Description

Given a sequence $A$ of length $n$, we call a sequence "perfect" if and only if the sum of any of its subarrays is positive.

You have an operation that can modify the sequence: choose an interval $[l,r]$ satisfying $\sum\limits_{i = l}^r A_i < 0$, where $1 < l \le r < n$.

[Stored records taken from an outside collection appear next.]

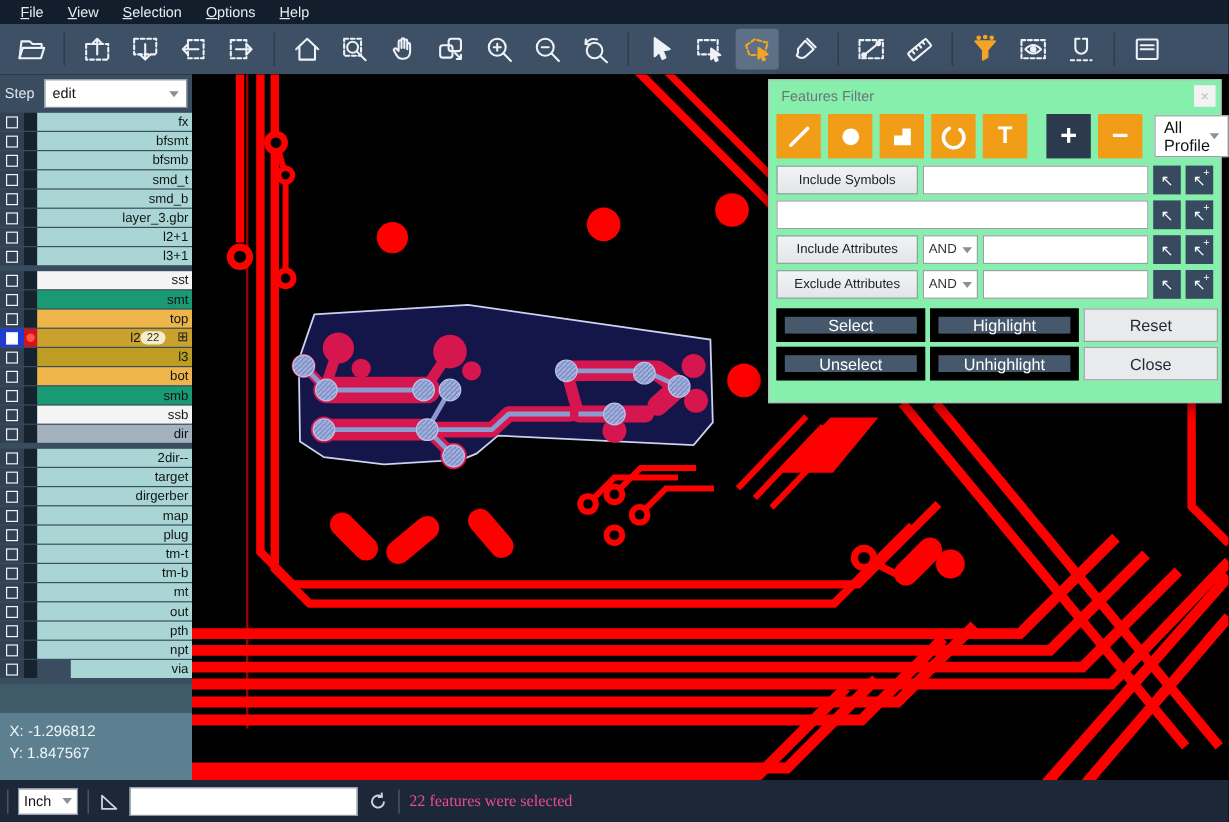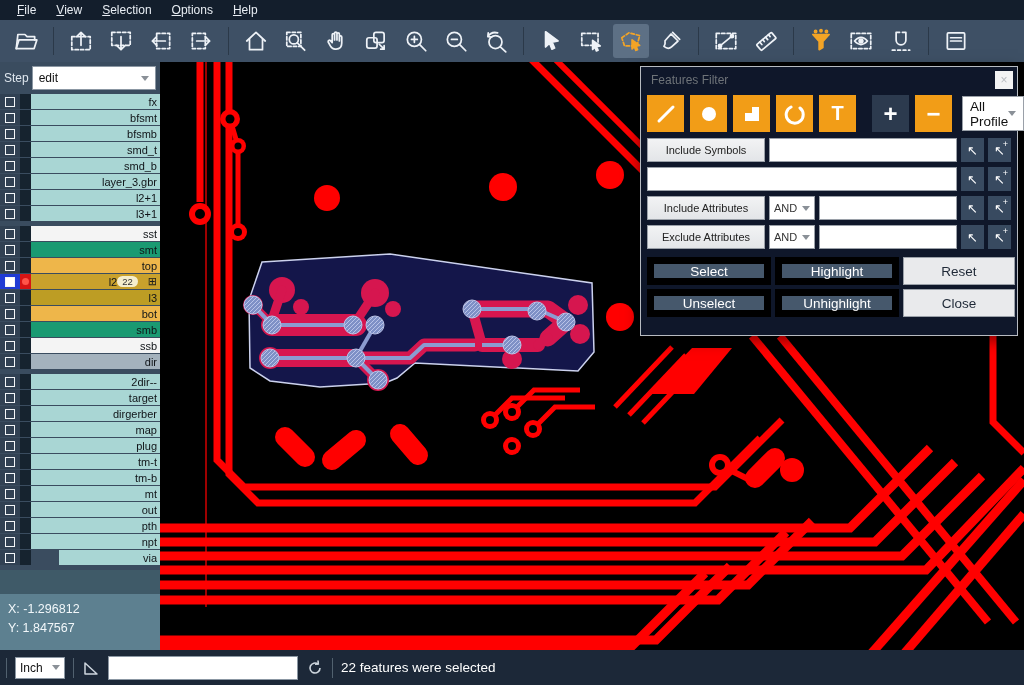--- a/index.html
+++ b/index.html
@@ -18,21 +18,21 @@
   .tsep{width:1px;height:28px;background:#2b3949;margin:0 7px;flex:0 0 auto;}
   .tbtn{width:36px;height:34px;display:flex;align-items:center;justify-content:center;
     color:#eef2f7;border-radius:3px;margin:0 2px;flex:0 0 auto;}
   .tbtn.active{background:#5d7085;color:#f3a426;}
   .tbtn.orange{color:#f3a426;}
   .tbtn svg{display:block;}
 
   
   .sidebar{position:absolute;left:0;top:62px;width:160px;bottom:35px;background:#3a4c5f;
     display:flex;flex-direction:column;}
-  .step-row{height:32px;display:flex;align-items:center;padding:0 4px;gap:3px;flex:0 0 auto;}
+  .step-row{height:32px;display:flex;align-items:center;padding:0 4px;gap:8px;flex:0 0 auto;}
   .step-label{color:#dfe7ef;font-size:12px;}
   .step-select{flex:1;height:24px;background:#fff;border:1px solid #8b97a3;display:flex;
     align-items:center;justify-content:space-between;padding:0 6px;font-size:12px;color:#111;}
   .chev{width:0;height:0;border-left:4px solid transparent;border-right:4px solid transparent;
     border-top:5px solid #8a9097;}
   .layer-list{flex:0 0 auto;}
   .layer-group{margin-bottom:5px;}
   .lrow{display:flex;height:15px;margin-bottom:1px;align-items:stretch;}
   .cbcell{width:20px;background:#314153;display:flex;align-items:center;justify-content:center;flex:0 0 auto;}
   .cbcell.sel{background:#1f3bd4;}
@@ -48,21 +48,21 @@
   .gridico{font-size:11px;color:#1c1c1c;line-height:1;}
   .sidebar-fill{flex:1;background:#3f5a68;}
   .coords{height:56px;background:#5d8090;color:#f2f7fa;font-size:12.5px;padding:6px 8px;flex:0 0 auto;}
   .coords div{line-height:19px;}
 
   
   .canvas{position:absolute;left:160px;top:62px;right:0;bottom:35px;background:#000;}
   .canvas svg{display:block;}
 
   
-  .dialog{position:absolute;left:640px;top:66px;width:378px;height:270px;background:#0f172a;
+  .dialog{position:absolute;left:640px;top:66px;width:378px;height:270px;background:#86efac;
     border:1px solid #b7bbc1;box-shadow:0 4px 14px rgba(0,0,0,.5);font-size:11px;}
   .dlg-title{height:24px;display:flex;align-items:center;justify-content:space-between;padding:2px 4px 0 10px;}
   .dlg-title span{color:#6e7378;font-size:12px;}
   .dlg-close{width:18px;height:18px;background:#f3f3f3;color:#b9bcc0;display:flex;align-items:center;
     justify-content:center;font-size:12px;}
   .shape-row{display:flex;align-items:center;padding:4px 6px 6px 6px;gap:6px;}
   .sbtn{width:37px;height:37px;background:#f29d17;display:flex;align-items:center;justify-content:center;
     color:#fff;flex:0 0 auto;}
   .sbtn.dark{background:#2c3a4e;margin-left:10px;}
   .sbtn .pm{font-size:24px;font-weight:bold;line-height:1;}
@@ -84,21 +84,21 @@
   .dbtn.light{background:#e9eaec;color:#1f2937;border:1px solid #9aa0a8;}
 
   
   .statusbar{position:absolute;left:0;bottom:0;width:1024px;height:35px;background:#1c2838;
     display:flex;align-items:center;padding:0 6px;gap:8px;}
   .ssep{width:1px;height:20px;background:#51616f;}
   .unit-select{width:50px;height:22px;background:#fff;border:1px solid #8b97a3;display:flex;
     align-items:center;justify-content:space-between;padding:0 4px;font-size:12px;color:#111;}
   .sinput{width:190px;height:24px;background:#fff;border:1px solid #8b97a3;font-size:12px;padding:0 5px;}
   .sicon{color:#cdd5dd;display:flex;align-items:center;}
-  .smsg{color:#ffffff;font-size:13.5px;}
+  .smsg{color:#ec4899;font-size:13.5px;font-family:Liberation Serif, serif;}
 </style>
 </head>
 <body>
 
 <div class="app">
 
   <div class="menubar" id="menubar">
       <span class="menu-item"><u>F</u>ile</span>
       <span class="menu-item"><u>V</u>iew</span>
       <span class="menu-item"><u>S</u>election</span>

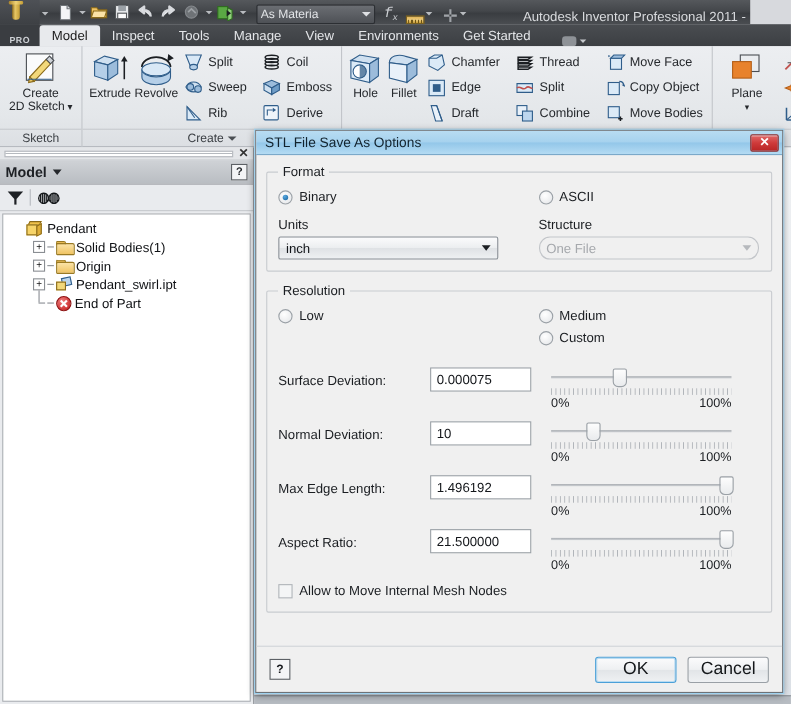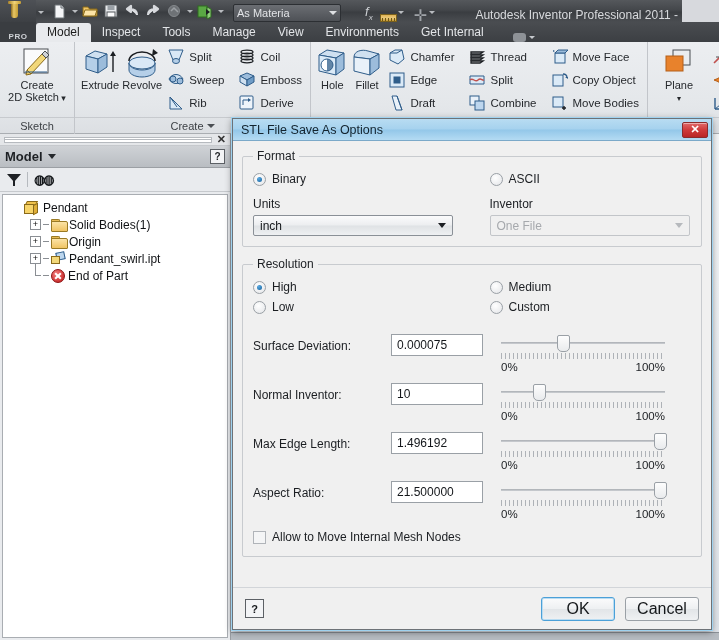--- a/index.html
+++ b/index.html
@@ -49,21 +49,21 @@
     background: linear-gradient(to bottom,#6b6e73,#4e5156);
     border: 1px solid #2c2f33; border-radius: 2px;
     display:flex; align-items:center; padding: 0 3px;
     color: #e2e4e7; font-size: 11px;
   }
   .mat-combo .lbl { flex:1; overflow:hidden; white-space:nowrap; }
   .mat-combo .dd:after{
     content:""; display:block; border-left:4px solid transparent; border-right:4px solid transparent;
     border-top:4px solid #dfe1e4;
   }
-  .fx { color:#cdd0d4; font-style: italic; font-family:Liberation Sans, sans-serif; font-size:13px; margin-left:24px;}
+  .fx { color:#cdd0d4; font-style: italic; font-family:Liberation Mono, monospace; font-size:13px; margin-left:8px;}
   .fx sub{ font-size:8px; }
   .ruler-ic {
     margin-left:7px; width:17px; height:8px;
     background: linear-gradient(to bottom,#e0b354 0%, #e9c97c 50%, #c79a32 100%);
     border:1px solid #7a601c; position:relative;
   }
   .ruler-ic:after{
     content:""; position:absolute; left:1px; bottom:0; right:1px; height:3px;
     background: repeating-linear-gradient(to right,#6d5517 0 1px, transparent 1px 3px);
   }
@@ -253,21 +253,21 @@
   .combo {
     height:21px; border:1px solid #8a9097; border-radius:2px;
     background: linear-gradient(to bottom,#fbfbfc 0%,#eceef0 48%,#dfe2e5 52%,#eef0f2 100%);
     display:flex; align-items:center; padding:0 0 0 6px; width:200px;
     font-size:12px; color:#13161a;
   }
   .combo .v{flex:1;}
   .combo .arrowbox{ width:20px; height:19px; display:flex; align-items:center; justify-content:center;}
   .combo .arrowbox:after{content:"";border-left:4px solid transparent;border-right:4px solid transparent;border-top:5px solid #1b1e22;}
   .combo.disabled{
-    background:#f0f0f0; color:#a6a9ad; border-color:#c2c5c9;
+    background:#f0f0f0; color:#a6a9ad; border-color:#c2c5c9;border-radius:10px;
   }
   .combo.disabled .arrowbox:after{ border-top-color:#b6b9bd; }
 
   .field-row { display:flex; align-items:flex-start; margin-bottom:10px; }
   .field-row .flabel { width:138px; font-size:12px; color:#1b1e22; padding-top:5px; }
   .txt {
     width:92px; height:22px; background:#fff; border:1px solid #9aa0a6;
     font-size:12px; color:#13161a; padding:0 5px; line-height:20px;
   }
   .slider-wrap { margin-left:18px; width:164px; }
@@ -388,21 +388,21 @@
   </div>
 
   <div class="tabrow">
     <div class="pro-badge">PRO</div>
     <div class="tab active">Model</div>
     <div class="tab">Inspect</div>
     <div class="tab">Tools</div>
     <div class="tab">Manage</div>
     <div class="tab">View</div>
     <div class="tab">Environments</div>
-    <div class="tab">Get Internal</div>
+    <div class="tab">Get Started</div>
     <div class="tab-caret">
       <span class="pill"></span>
       <span class="tri"></span>
     </div>
   </div>
 
   <div class="ribbon">
 
     <div class="rpanel" style="width:80px">
       <div class="body" style="justify-content:center">
@@ -726,38 +726,34 @@
             <div class="combo">
               <span class="v">inch</span>
               <span class="arrowbox"></span>
             </div>
           </div>
           <div class="col">
             <div class="radio">
               <span class="dot"></span>
               <span class="lbl">ASCII</span>
             </div>
-            <div class="sublbl">Inventor</div>
+            <div class="sublbl">Structure</div>
             <div class="combo disabled">
               <span class="v">One File</span>
               <span class="arrowbox"></span>
             </div>
           </div>
         </div>
       </fieldset>
 
       <fieldset class="grp" style="padding-bottom:12px">
         <legend>Resolution</legend>
 
         <div class="row2">
           <div class="col">
-            <div class="radio on">
-              <span class="dot"></span>
-              <span class="lbl">High</span>
-            </div>
             <div class="radio">
               <span class="dot"></span>
               <span class="lbl">Low</span>
             </div>
           </div>
           <div class="col">
             <div class="radio">
               <span class="dot"></span>
               <span class="lbl">Medium</span>
             </div>
@@ -778,21 +774,21 @@
             </div>
             <div class="ticks"></div>
             <div class="pctrow">
               <span>0%</span>
               <span>100%</span>
             </div>
           </div>
         </div>
 
         <div class="field-row">
-          <div class="flabel">Normal Inventor:</div>
+          <div class="flabel">Normal Deviation:</div>
           <div class="txt">10</div>
           <div class="slider-wrap">
             <div class="track">
               <div class="bar"></div>
               <div class="thumb" style="left:23%"></div>
             </div>
             <div class="ticks"></div>
             <div class="pctrow">
               <span>0%</span>
               <span>100%</span>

Let $S = \sum\limits_{i = l}^r A_i$. Add $S$ to $A_{l - 1}$ and $A_{r + 1}$, and subtract $S$ from $A_l$ and $A_r$ (if $l = r$, subtract twice). Find the minimum number of such operations needed to make the sequence perfect.

Input Format

The first line contains an integer $n$.

Lines $2$ through $n + 1$: the $i$-th line contains an integer $A_i$.

Output Format

Output a single integer: the minimum number of operations. If there is no solution, output $-1$.

5
13
-3 
-4
-5
62

2

Hint

Sample explanation:

First choose the interval $[2,4]$, then the sequence becomes $1,9,-4,7,50$. Then choose $[3,3]$, the sequence becomes $1,5,4,3,50$.

Constraints:

• For $20\%$ of the testdata, $1 \le n \le 5$.
• For $100\%$ of the testdata, $1 \le n \le 10^5$; $1 \le |A_i| < 2^{31}$.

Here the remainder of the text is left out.